[Change detection outputs]
"""
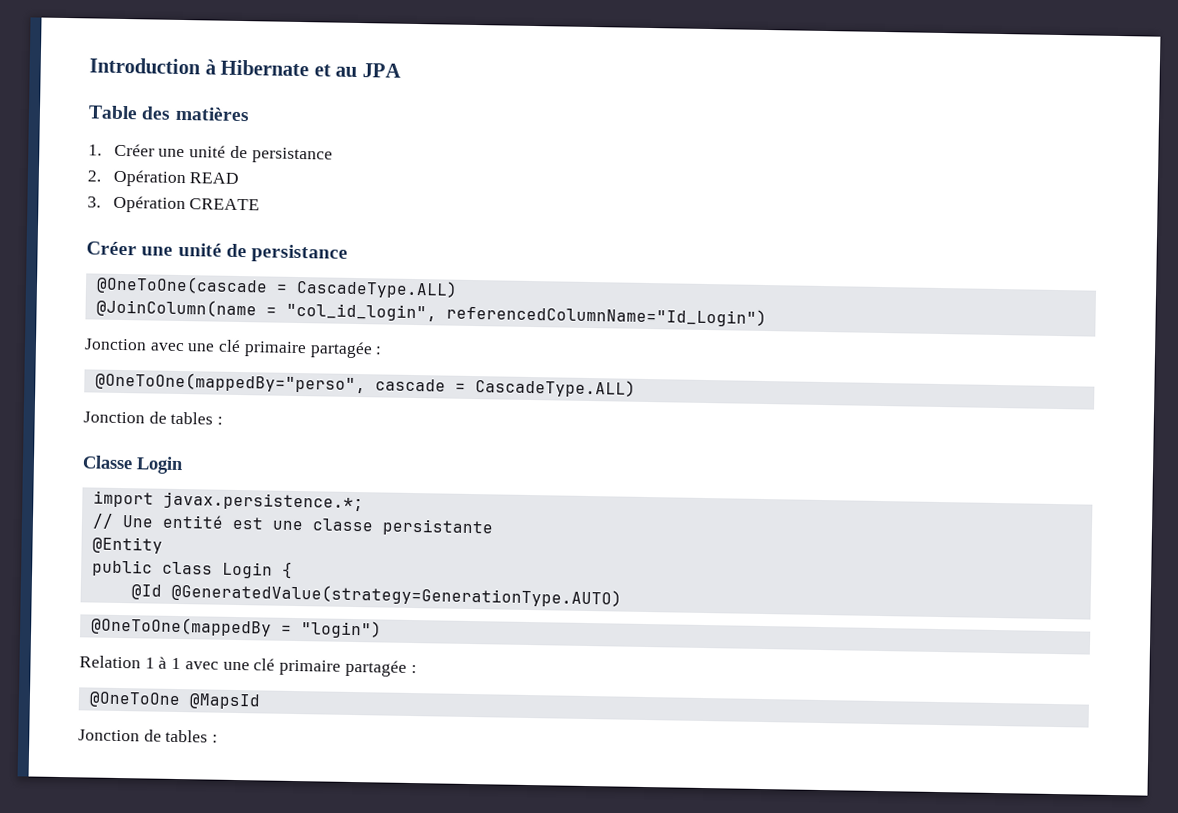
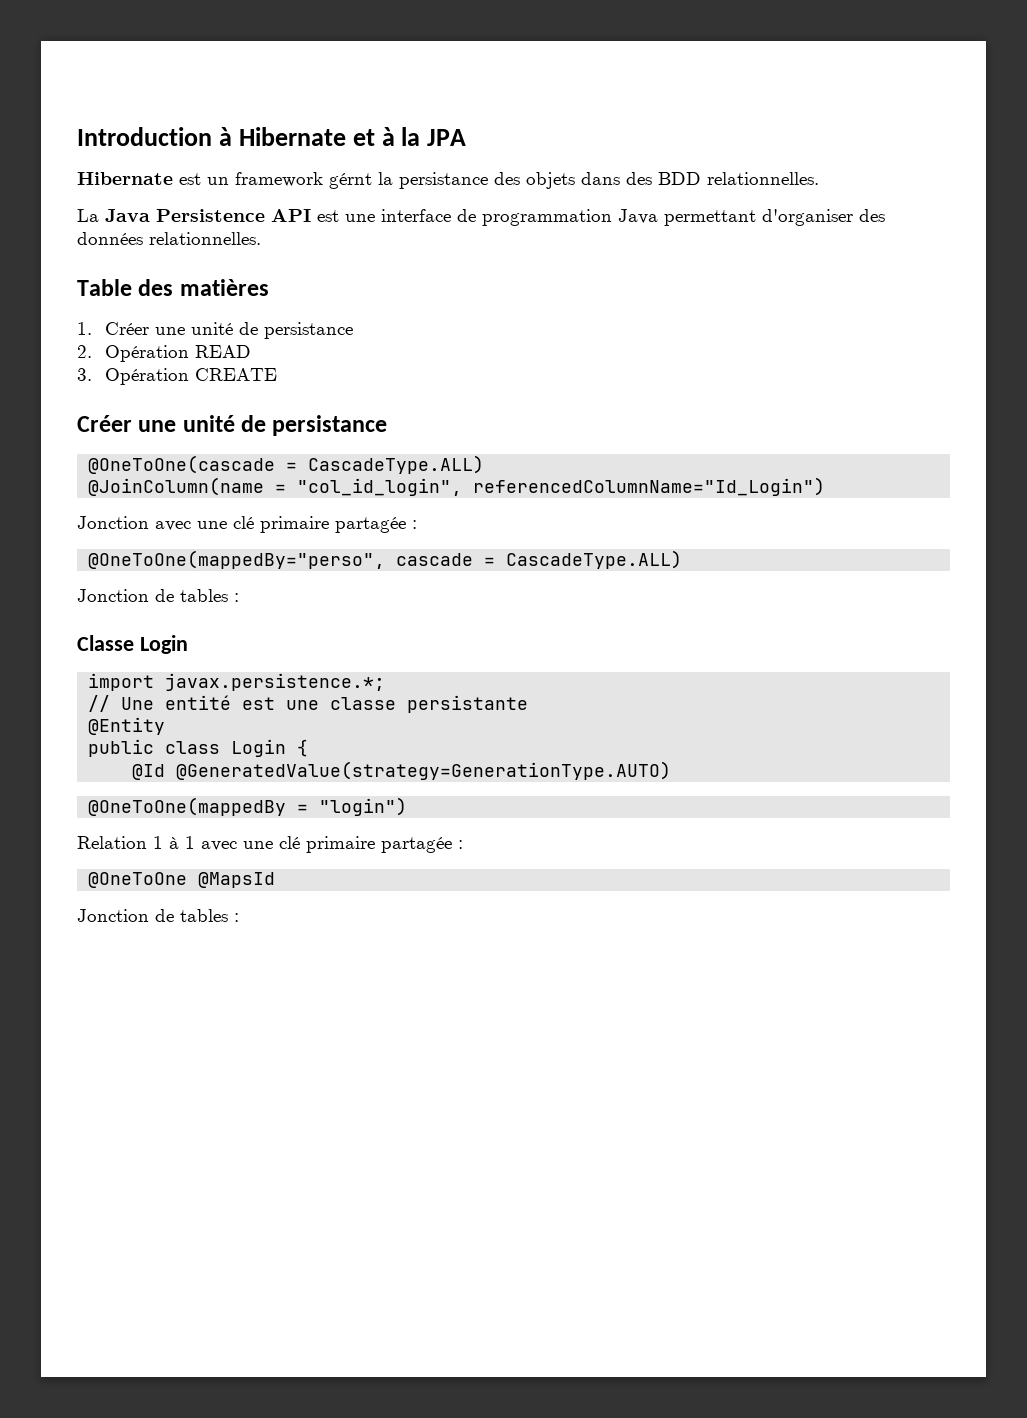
- Introduction à Hibernate et au JPA
+ Introduction à Hibernate et à la JPA
+ Hibernate est un framework gérnt la persistance des objets dans des BDD relationnelles.
+ La Java Persistence API est une interface de programmation Java permettant d'organiser des données relationnelles.

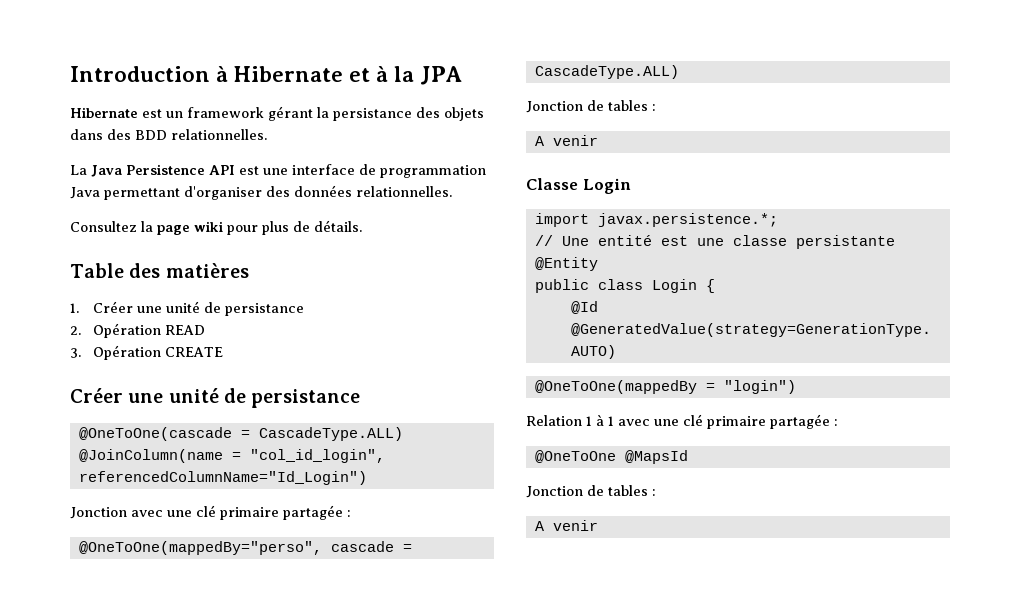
- Hibernate est un framework gérnt la persistance des objets dans des BDD relationnelles.
+ Hibernate est un framework gérant la persistance des objets dans des BDD relationnelles.
+ Consultez la page wiki pour plus de détails.
  @OneToOne(mappedBy="perso", cascade = CascadeType.ALL)
  Jonction de tables :
+ A venir
  @OneToOne @MapsId
  Jonction de tables :
+ A venir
"""
- Problem to solve
The range begins at the line containing "plus de détails." and ends at the last line of the entries; reproduce it exactly.

- Exercise output
+ Consultez la page wiki pour plus de détails.
  @OneToOne(mappedBy="perso", cascade = CascadeType.ALL)
  Jonction de tables :
+ A venir
  @OneToOne @MapsId
  Jonction de tables :
+ A venir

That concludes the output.